Marcus Servilius C. f. P. n. Pulex Geminus was a Roman statesman during the Second Punic War, and the early decades of the second century BC. He was a renowned warrior, whose martial prowess was commemorated on coins issued by several of his descendants.


Servilius was the younger son of Gaius Servilius Geminus, praetor about 220 BC, and grandson of Publius Servilius Geminus, consul in 252. The Servilii Gemini were a branch of an old and distinguished patrician family, but either Gaius or his sons went over to the plebeians, for reasons that are not entirely clear. Servilius' elder brother, Gaius, was tribune of the plebs in 211 BC, consul in 203, and dictator in 202. Servilius' additional surname, Pulex, refers to a flea, but the circumstances of this cognomen are not mentioned in any source.[1]

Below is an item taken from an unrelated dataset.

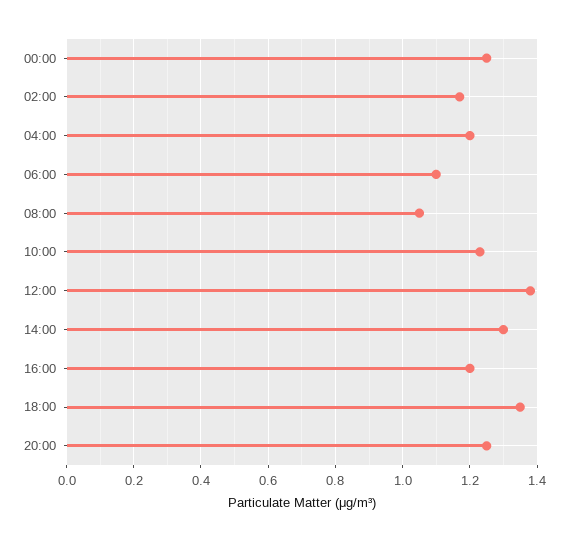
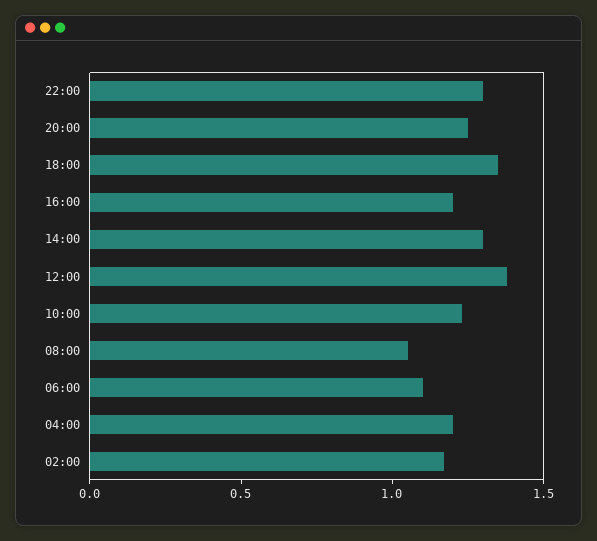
00:00: 1.25 -> none
22:00: none -> 1.3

Servilius was augur in 211 BC, curule aedile in 204, magister equitum in 203, and consul in 202.[2][3] During his consulship, he was assigned to Etruria with two legions; in 201 his imperium was prorogued, and he remained in Etruria as proconsul.[4].

In 167 BC, during the debate whether to grant a triumph to Lucius Aemilius Paullus, Geminus addressed the people in favor of Paullus, showing his multiple scars earned in battle in order to impress the crowd. Indeed, Servilius was especially known for his dueling abilities, as he allegedly defeated twenty-three enemies in single combat.[5][6]. Five of his descendants who were triumviri monetales depicted him fighting on the coins that they minted.[7]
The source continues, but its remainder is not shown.